Antidiuretisch hormoon
Het regelen van het watergehalte van het bloed gebeurt in het eerste en tweede gekronkelde nierbuisje o.i.v. het hormoon ADH. Wanneer de osmotische waarde van het bloed hoog is, maakt ADH terugresorptie van water op die plaatsen mogelijk. Het zorgt ervoor dat de wanden van de verzamelbuis permeabel worden voor water. In de 2e gekronkeld nierbuisje volgt water gedeeltelijk, omdat sommige ionen in de buis blijven.
In het kort over water in de nieren:
- hoeveelheid afhankelijk van de osmotische waarde van het bloed
- geregeld door hormoon (ADH). Hoe meer ADH hoe meer uitstroom van water.

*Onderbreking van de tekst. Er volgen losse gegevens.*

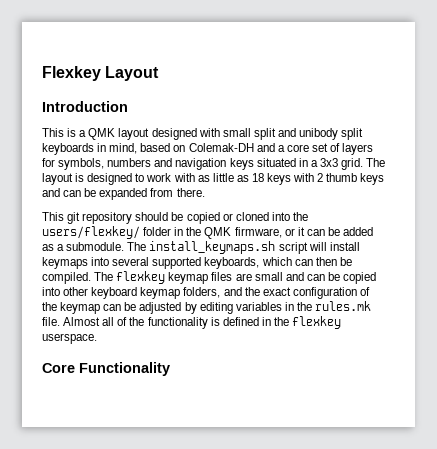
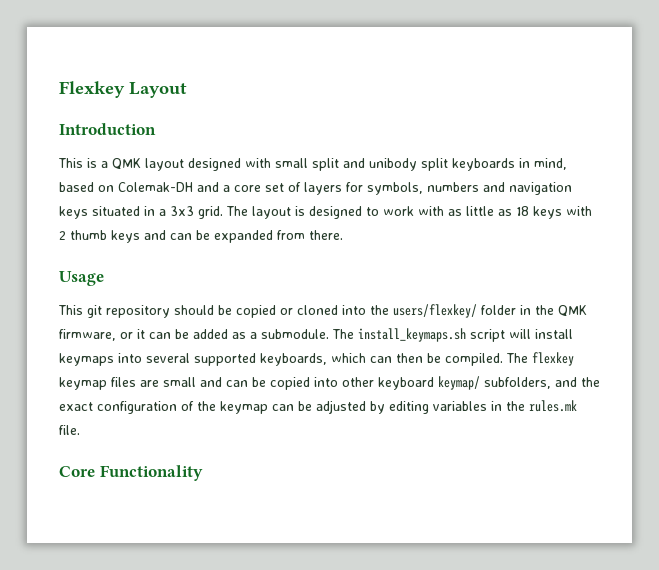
+ Usage
- The flexkey keymap files are small and can be copied into other keyboard keymap folders, and the exact configuration of the keymap can be adjusted by editing variables in the rules.mk file. Almost all of the functionality is defined in the flexkey userspace.
+ The flexkey keymap files are small and can be copied into other keyboard keymap/ subfolders, and the exact configuration of the keymap can be adjusted by editing variables in the rules.mk file.

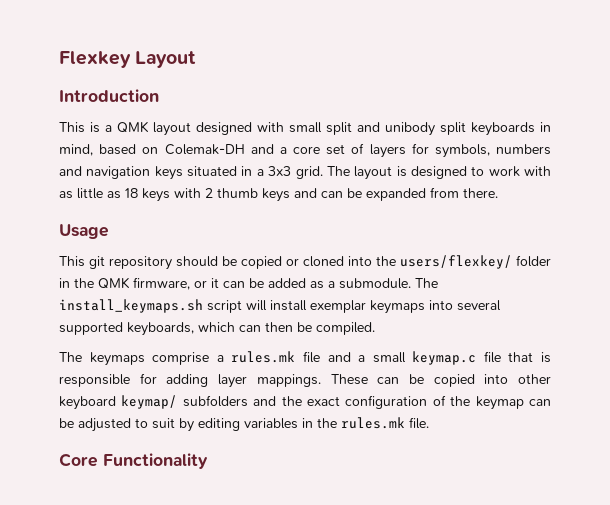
- The install_keymaps.sh script will install keymaps into several supported keyboards, which can then be compiled. The flexkey keymap files are small and can be copied into other keyboard keymap/ subfolders, and the exact configuration of the keymap can be adjusted by editing variables in the rules.mk file.
+ The install_keymaps.sh script will install exemplar keymaps into several supported keyboards, which can then be compiled.
+ The keymaps comprise a rules.mk file and a small keymap.c file that is responsible for adding layer mappings. These can be copied into other keyboard keymap/ subfolders and the exact configuration of the keymap can be adjusted to suit by editing variables in the rules.mk file.

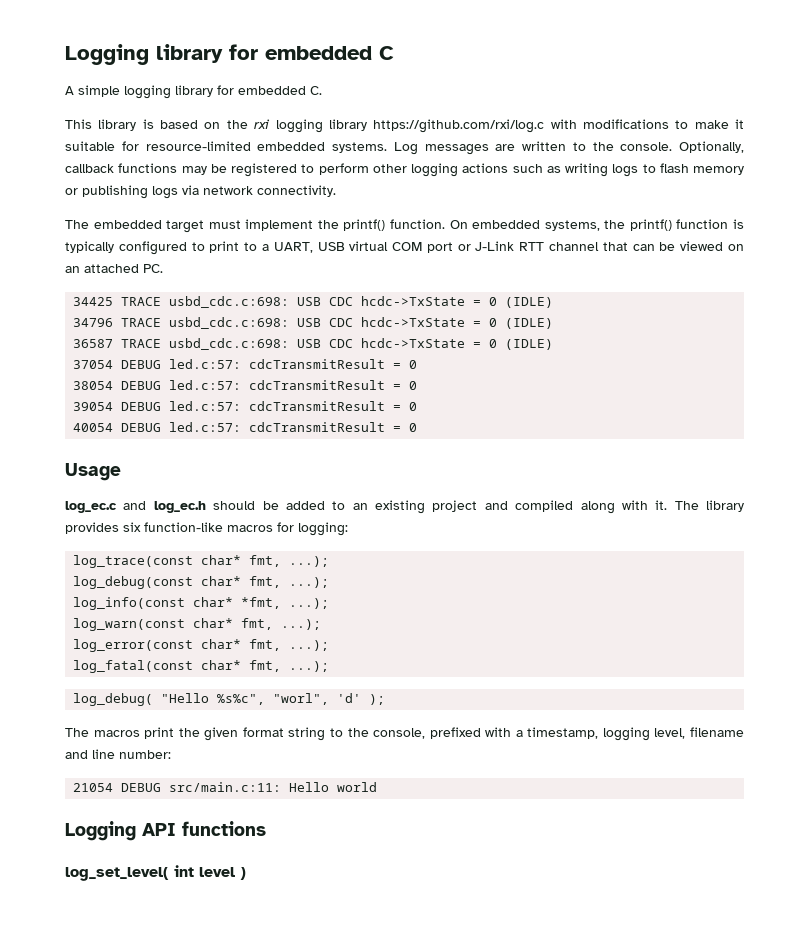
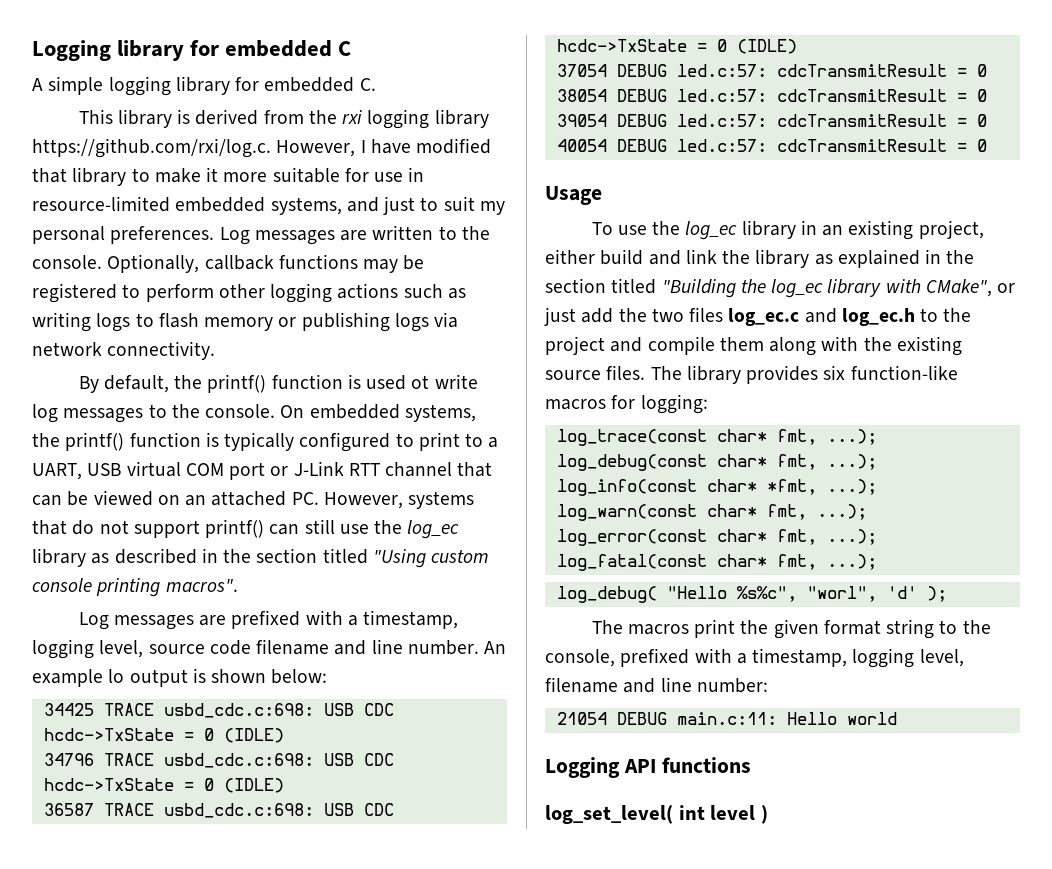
- This library is based on the rxi logging library https://github.com/rxi/log.c with modifications to make it suitable for resource-limited embedded systems.
+ This library is derived from the rxi logging library https://github.com/rxi/log.c. However, I have modified that library to make it more suitable for use in resource-limited embedded systems, and just to suit my personal preferences.
- The embedded target must implement the printf() function.
+ By default, the printf() function is used ot write log messages to the console.
- On embedded systems, the printf() function is typically configured to print to a UART, USB virtual COM port or J-Link RTT channel that can be viewed on an attached PC.
+ On embedded systems, the printf() function is typically configured to print to a UART, USB virtual COM port or J-Link RTT channel that can be viewed on an attached PC. However, systems that do not support printf() can still use the log_ec library as described in the section titled "Using custom console printing macros".
+ Log messages are prefixed with a timestamp, logging level, source code filename and line number. An example lo output is shown below:
- log_ec.c and log_ec.h should be added to an existing project and compiled along with it.
+ To use the log_ec library in an existing project, either build and link the library as explained in the section titled "Building the log_ec library with CMake", or just add the two files log_ec.c and log_ec.h to the project and compile them along with the existing source files.
- 21054 DEBUG src/main.c:11: Hello world
+ 21054 DEBUG main.c:11: Hello world

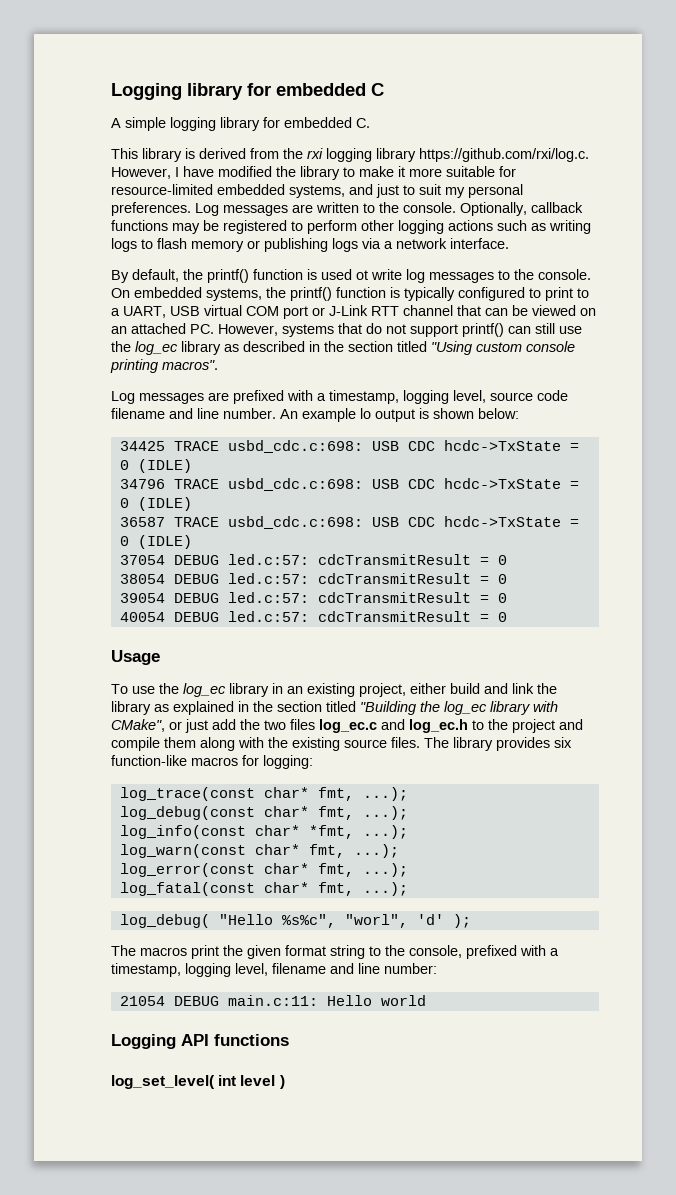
- This library is derived from the rxi logging library https://github.com/rxi/log.c. However, I have modified that library to make it more suitable for use in resource-limited embedded systems, and just to suit my personal preferences.
+ This library is derived from the rxi logging library https://github.com/rxi/log.c. However, I have modified the library to make it more suitable for resource-limited embedded systems, and just to suit my personal preferences.
- Optionally, callback functions may be registered to perform other logging actions such as writing logs to flash memory or publishing logs via network connectivity.
+ Optionally, callback functions may be registered to perform other logging actions such as writing logs to flash memory or publishing logs via a network interface.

- door terugresorptie van water is de concentratie van afvalstoffen (o.a. ureum) in urine veel groter dan in voorurine
In de verzamelbuis worden de concentraties stoffen nog fijn geregeld. Water wordt daar nog passief gereabsorbeerd (terugresorptie).
Functies van de nieren
De functies van de nieren in het kort:
- Ze zorgen ervoor dat afvalstoffen worden verwijderd. Afbraakproducten van eiwitten, waaronder ureum en urinezuur worden zo uit het bloed gefilterd.

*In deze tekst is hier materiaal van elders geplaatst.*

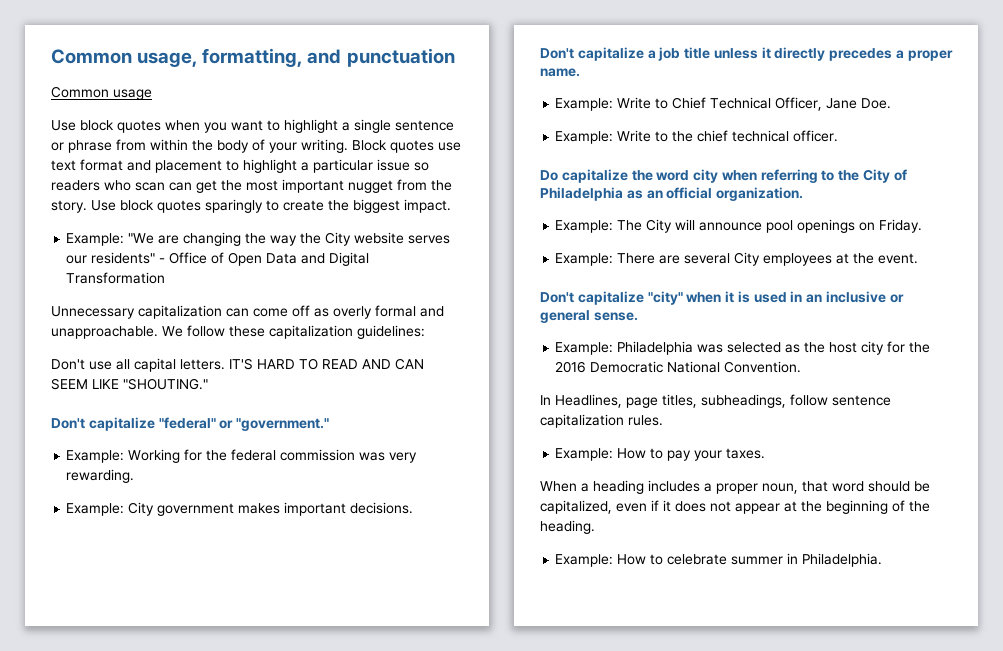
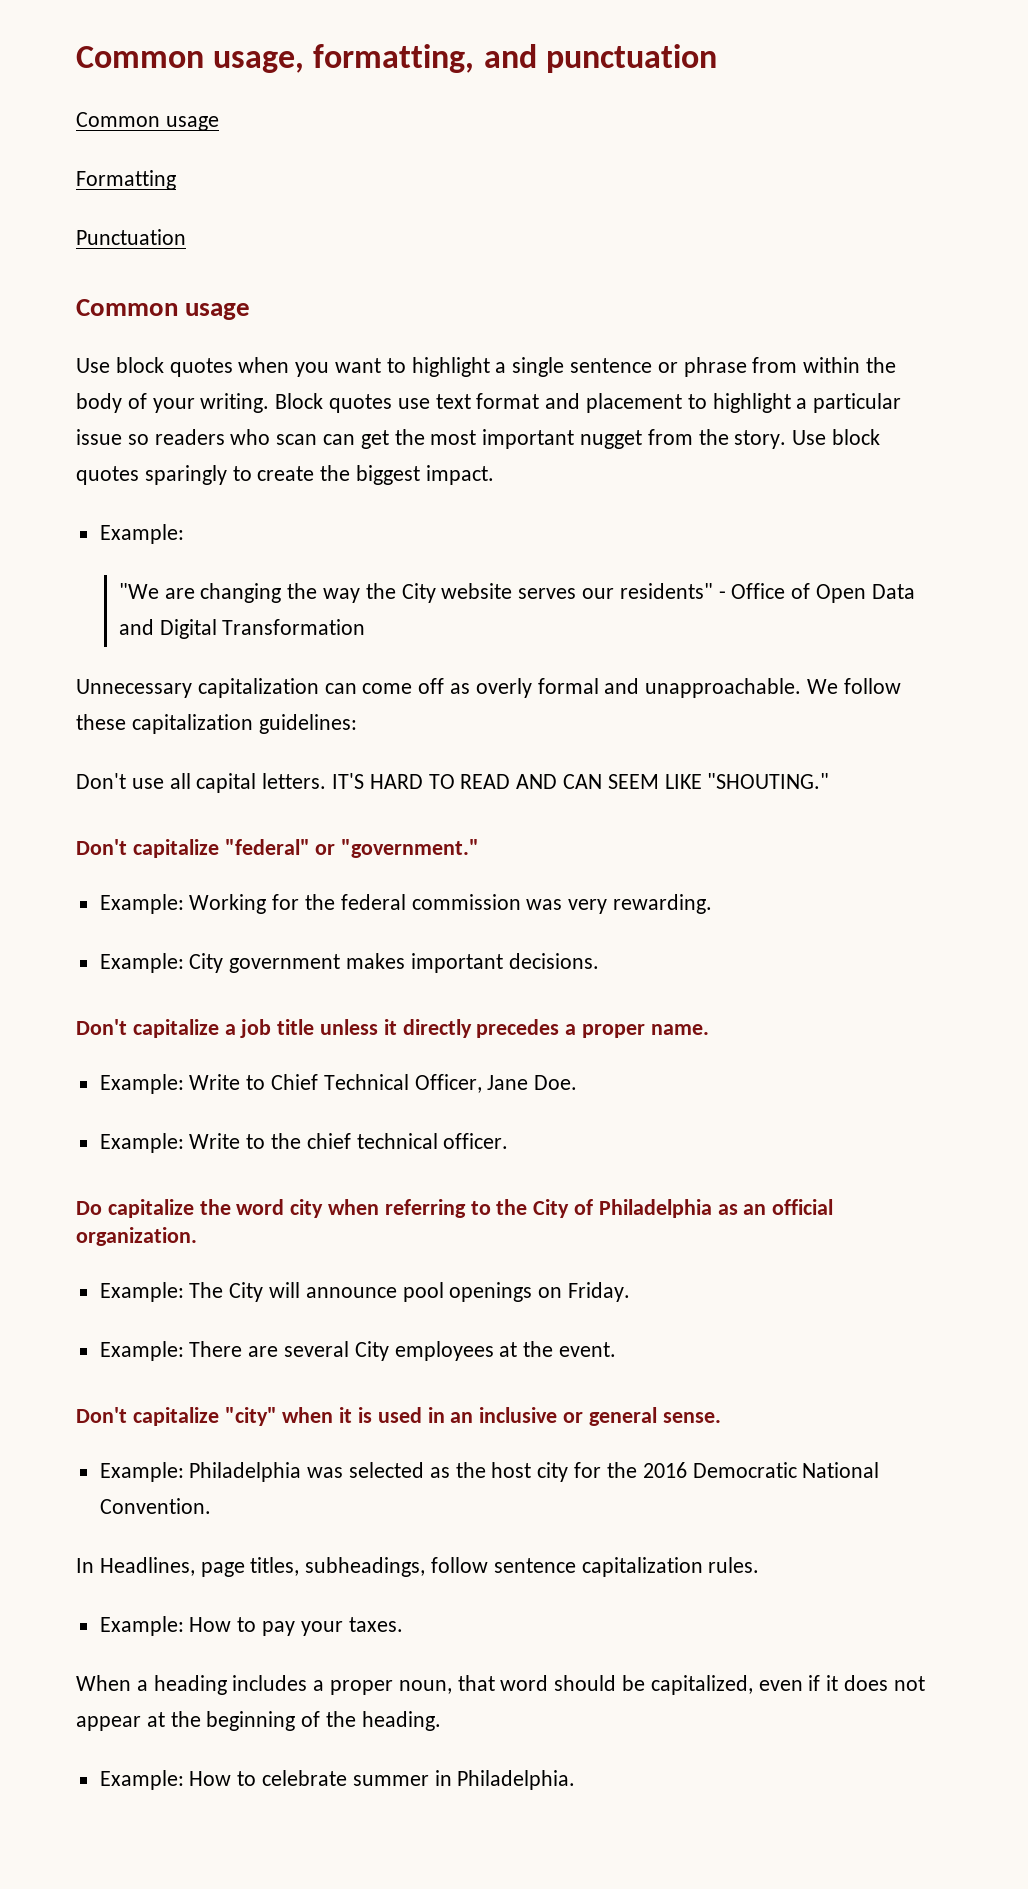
+ Formatting
+ Punctuation
+ Common usage
  Use block quotes sparingly to create the biggest impact.
- Example: "We are changing the way the City website serves our residents" - Office of Open Data and Digital Transformation
+ Example:
+ "We are changing the way the City website serves our residents" - Office of Open Data and Digital Transformation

- De nieren zorgen ook voor een constant inwendig milieu, door de pH van het bloed te regelen (H+ wordt verwisseld voor Na+ in de nierbuisjes), de bloeddruk te veranderen bij het kapsel van Bowman en de osmotische waarde van het bloed constant te houden o.a. door het permeabel maken van de wanden van de nierbuisjes zodat water naar het bloed kan of juist omgekeerd.
Ureum
Glucose en aminozuren worden geheel teruggeresorbeerd naar het bloed (bij een gezond persoon, bij suikerziekte kunnen deze stoffen in de urine worden gemeten). De concentratie van zouten zijn in de urine een paar keer hoger dan in de voorurine. Maar de ureum-concentratie is wel 67 maal zo hoog in de urine dan in de voorurine, omdat bijna al het water is teruggeresorbeerd. Dit wordt verwijderd omdat het een afvalstof is dat is ontstaan na de verbranding van overtollige aminozuren (meer daarover bij het artikel over de functie van de lever).

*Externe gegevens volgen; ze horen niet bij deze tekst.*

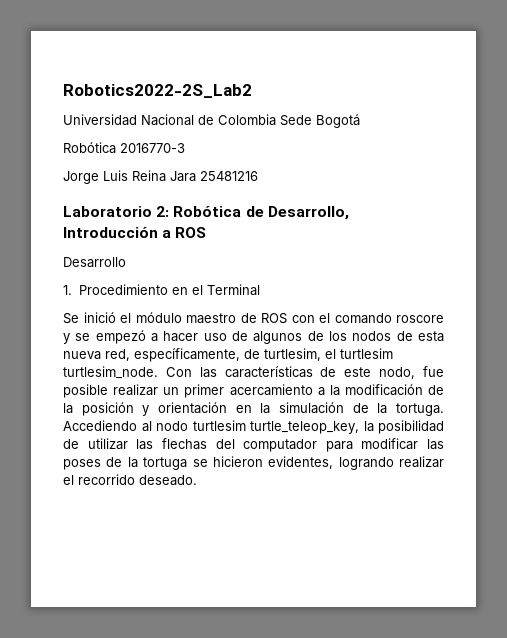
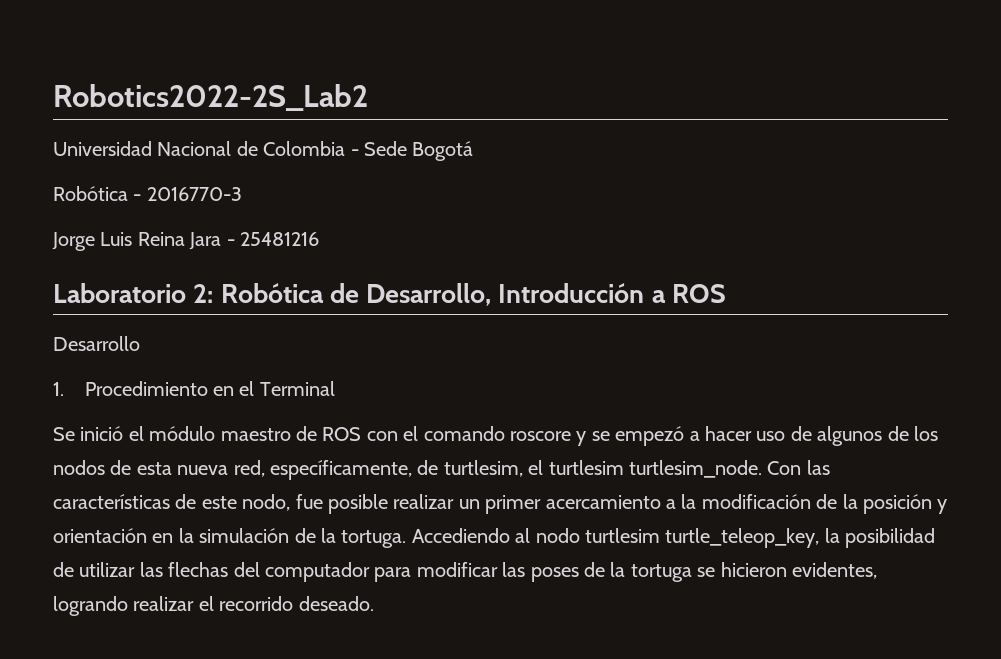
- Universidad Nacional de Colombia Sede Bogotá
+ Universidad Nacional de Colombia - Sede Bogotá
- Robótica 2016770-3
+ Robótica - 2016770-3
- Jorge Luis Reina Jara 25481216
+ Jorge Luis Reina Jara - 25481216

Naar het toilet tijdens de film
Je produceert dus maar 1 mL urine per minuut. Mocht je dus net voordat je plaats hebt genomen in de bioscoop een blikje Cola hebben gedronken, dan kun je dus uitrekenen hoelang het duurt voordat je naar de WC moet. Oja: in en blaas van een vrouw kan ongeveer 400-500 mL en in die van een man 500 mL.